Le tribunal moscovite de Lefrotovo a ordonné le placement en détention provisoire de deux mois d'Ivan Safronov. Il s'agit d'un ex-journaliste devenu conseiller du directeur de l'agence spatiale russe Roskosmos arrêté par les services de sécurité pour trahison.
Ivan Safronov journaliste spécialisé dans les questions militaires et spatiales, avait travaillé pour deux quotidiens russes de référence, Vedomosti et Kommersant. Après avoir démissionné de Kommersant en 2019, il était devenu, en mai 2020, conseiller du directeur de l'entreprise publique spatiale Roskosmos, Dmitri Rogozine.
Deux mois de détention provisoire
Après plusieurs heures de délibérations à huis clos, le 7 juillet au soir, le tribunal a décidé de le placer en détention provisoire pour deux mois, le délai légal qui est généralement prolongé en l'absence de nouveaux éléments. Son arrestation plus tôt dans la journée, pour des charges qui peuvent lui valoir jusqu'à 20 ans de prison, a suscité la colère de nombreux journalistes russes, dont plusieurs se sont rassemblés devant le siège des services de sécurité russes (FSB).
Ivan Safronov, 30 ans, est soupçonné d'avoir «collecté et transmis des secrets d'Etat sur la coopération militaire et technique, la défense et la sécurité de la Russie» à «un service de renseignement d'un pays de l'Otan», selon un porte-parole du FSB cité par l'agence publique TASS.
Une accusation sans lien avec son travail de journaliste, selon le Kremlin
Le porte-parole du Kremlin, Dmitri Peskov, a seulement indiqué aux journalistes qu'Ivan Safronov était suspecté d'avoir «transmis des données secrètes à des services de renseignement étrangers».
Le FSB a publié une vidéo de l'arrestation d'Ivan Safronov dans la rue par deux hommes qui le font ensuite entrer dans un van banalisé. Selon un de ses avocats, Ivan Pavlov, c'est la première fois en près de 20 ans qu'un journaliste est arrêté pour «trahison». Il ajouté, cité par l'agence Ria Novosti, qu'il fera appel du placement en détention de son client. Selon lui, Ivan Safronov est accusé «d'être lié» aux services spéciaux tchèques.

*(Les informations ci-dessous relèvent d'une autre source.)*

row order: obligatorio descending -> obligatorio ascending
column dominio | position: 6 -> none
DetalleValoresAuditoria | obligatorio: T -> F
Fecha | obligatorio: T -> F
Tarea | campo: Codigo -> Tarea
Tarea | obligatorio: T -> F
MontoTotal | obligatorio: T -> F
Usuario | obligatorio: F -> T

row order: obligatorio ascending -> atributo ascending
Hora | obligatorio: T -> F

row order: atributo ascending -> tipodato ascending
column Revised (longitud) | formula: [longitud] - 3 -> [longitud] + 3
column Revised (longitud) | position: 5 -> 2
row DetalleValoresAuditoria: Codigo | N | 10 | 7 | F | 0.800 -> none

Le Kremlin a assuré que l'arrestation d'Ivan Safronov n'avait «rien à voir avec son activité journalistique» et salué le travail «très efficace» des services de sécurité.
Roskosmos, dans la tourmente alors que le secteur spatial russe connaît depuis plusieurs années des revers embarrassants et des scandales de corruption, a, de son côté, déclaré «fournir toute l'assistance nécessaire» et souligné dans un communiqué que les accusations contre Ivan Safronov «ne concernent pas son travail actuel».

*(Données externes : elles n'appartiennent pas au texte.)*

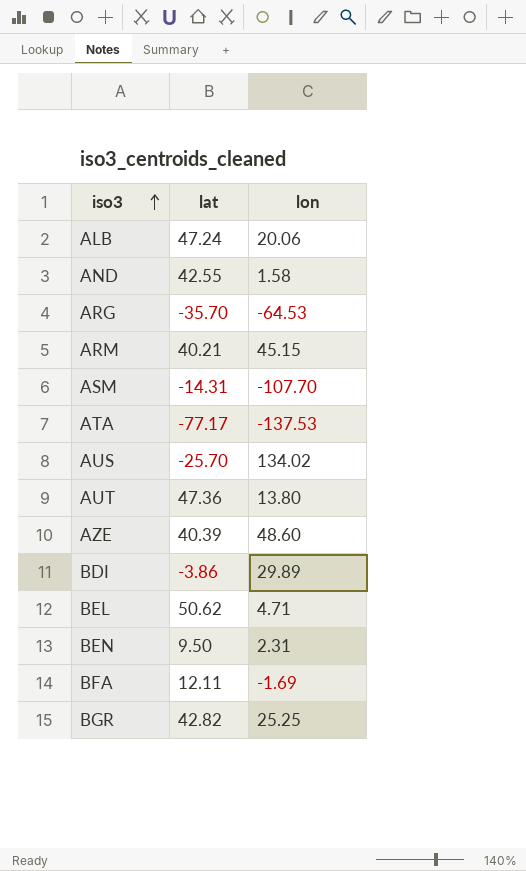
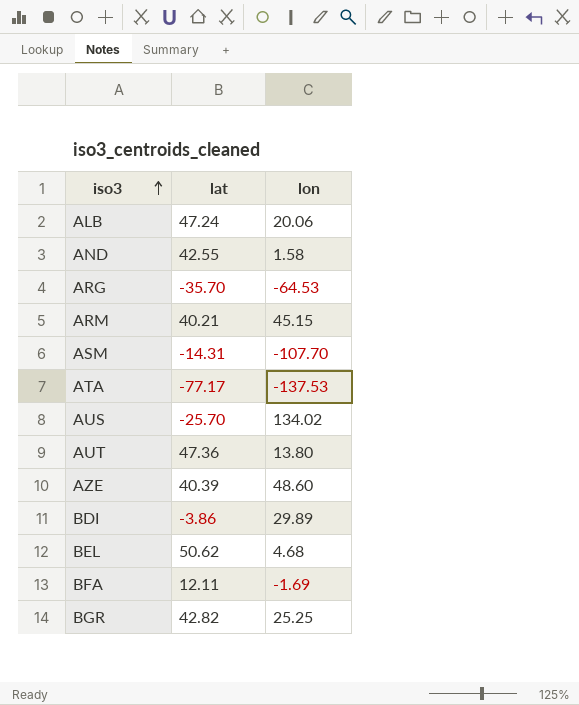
row BEN: 9.50 | 2.31 -> none
BEL | lon: 4.71 -> 4.68

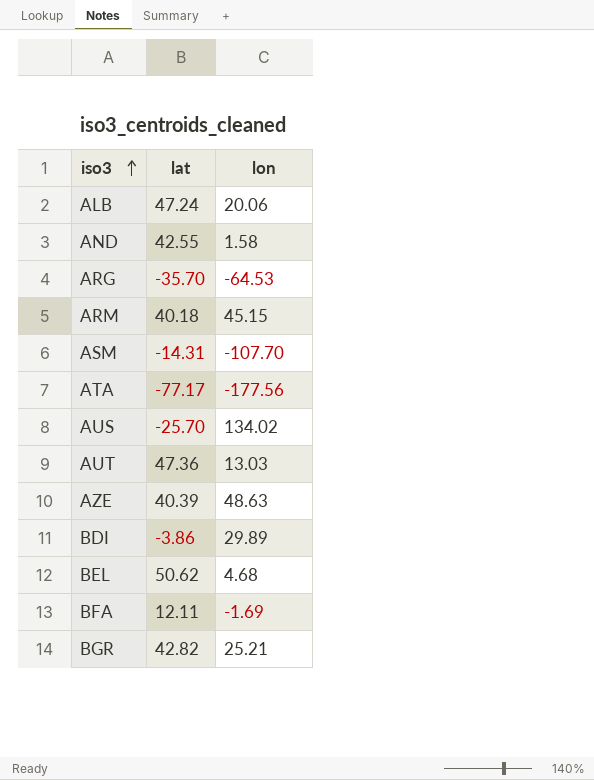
ARM | lat: 40.21 -> 40.18
ATA | lon: -137.53 -> -177.56
AUT | lon: 13.80 -> 13.03
AZE | lon: 48.60 -> 48.63
BGR | lon: 25.25 -> 25.21

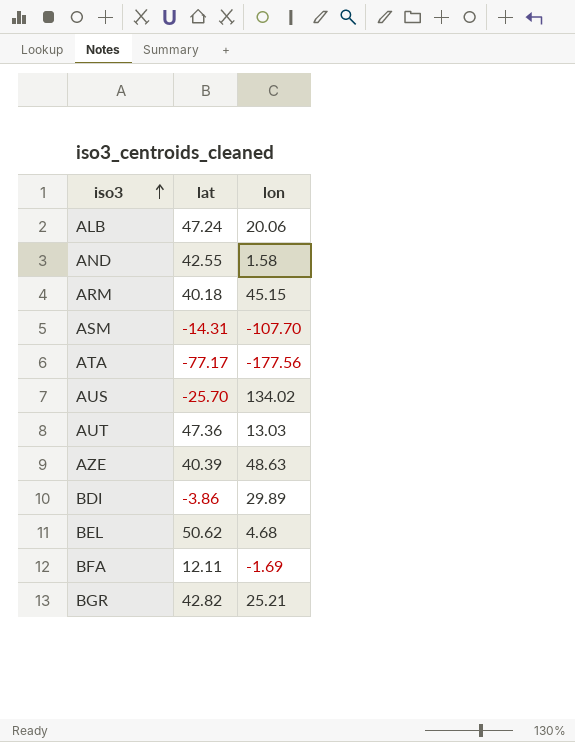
row ARG: -35.70 | -64.53 -> none

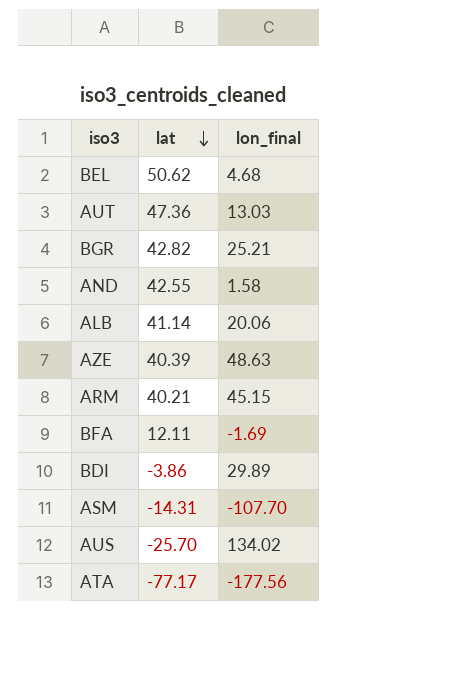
row order: iso3 ascending -> lat descending
column name: lon -> lon_final
ALB | lat: 47.24 -> 41.14
ARM | lat: 40.18 -> 40.21

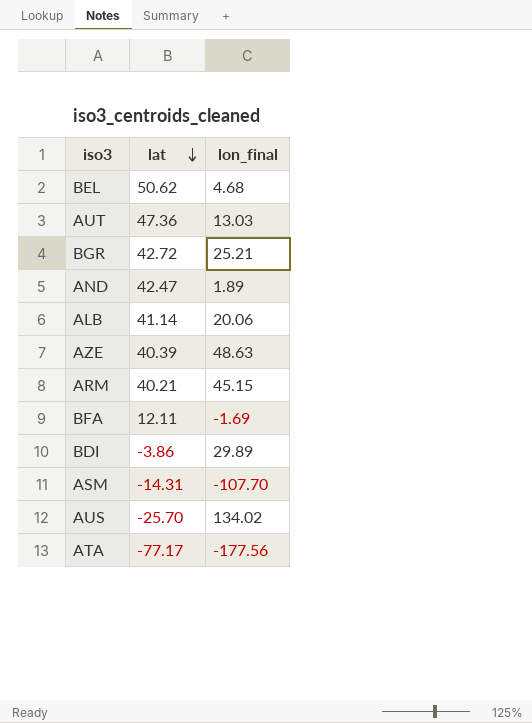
BGR | lat: 42.82 -> 42.72
AND | lat: 42.55 -> 42.47
AND | lon_final: 1.58 -> 1.89

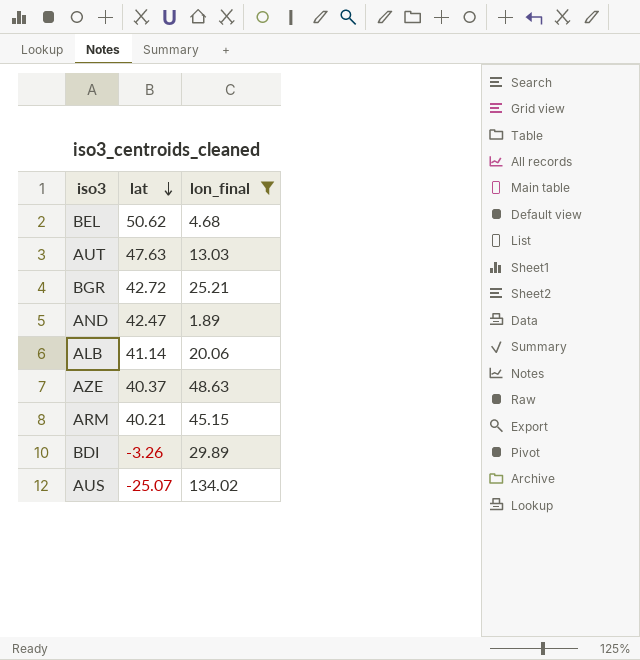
filter: none -> lon_final >= 1.89
AUT | lat: 47.36 -> 47.63
AZE | lat: 40.39 -> 40.37
BDI | lat: -3.86 -> -3.26
AUS | lat: -25.70 -> -25.07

Son directeur, Dmitri Rogozine, a assuré à TASS qu'Ivan Safronov «ne disposait pas d'accès à des informations secrètes» au sein de l'agence où il était en charge de la communication.
Des articles sur l'armée russe
En tant que journaliste, Ivan Safronov a écrit de nombreux articles sur l'armée russe, dont certains ne la glorifient pas, rapportant notamment l'accident d'un sous-marin secret dans l'Arctique, l'incendie récent sur l'unique porte-avion russe, des incidents lors d'exercices militaires supervisés par Vladimir Poutine ou encore le premier crash du dernier avion de combat Su-57.
De nombreux journalistes ont apporté leur soutien à Ivan Safronov et ont estimé que son arrestation était liée à son ancien travail.
La rédaction de Kommersant a aussi publié un message de soutien, dénonçant des accusations «absurdes» et saluant «un des meilleurs journalistes du pays», «grand professionnel» et «véritable patriote».
Il est particulièrement difficile pour les personnes accusées de haute trahison de faire l'objet d'une enquête équitable et d'un procès transparent
«Il est particulièrement difficile pour les personnes accusées de haute trahison de faire l'objet d'une enquête équitable et d'un procès transparent», a déclaré le journal : «Le public est contraint de ne compter que sur les déclarations des services spéciaux, dont le travail pose chaque année de plus en plus de questions».
En 2019, Kommersant avait annulé un article d'Ivan Safronov accusé d'avoir divulgué des secrets d'Etat. L'article affirmait que l'Egypte comptait acheter à la Russie des avions de chasse Su-35, et une enquête avait été ouverte pour «abus de la liberté de la presse».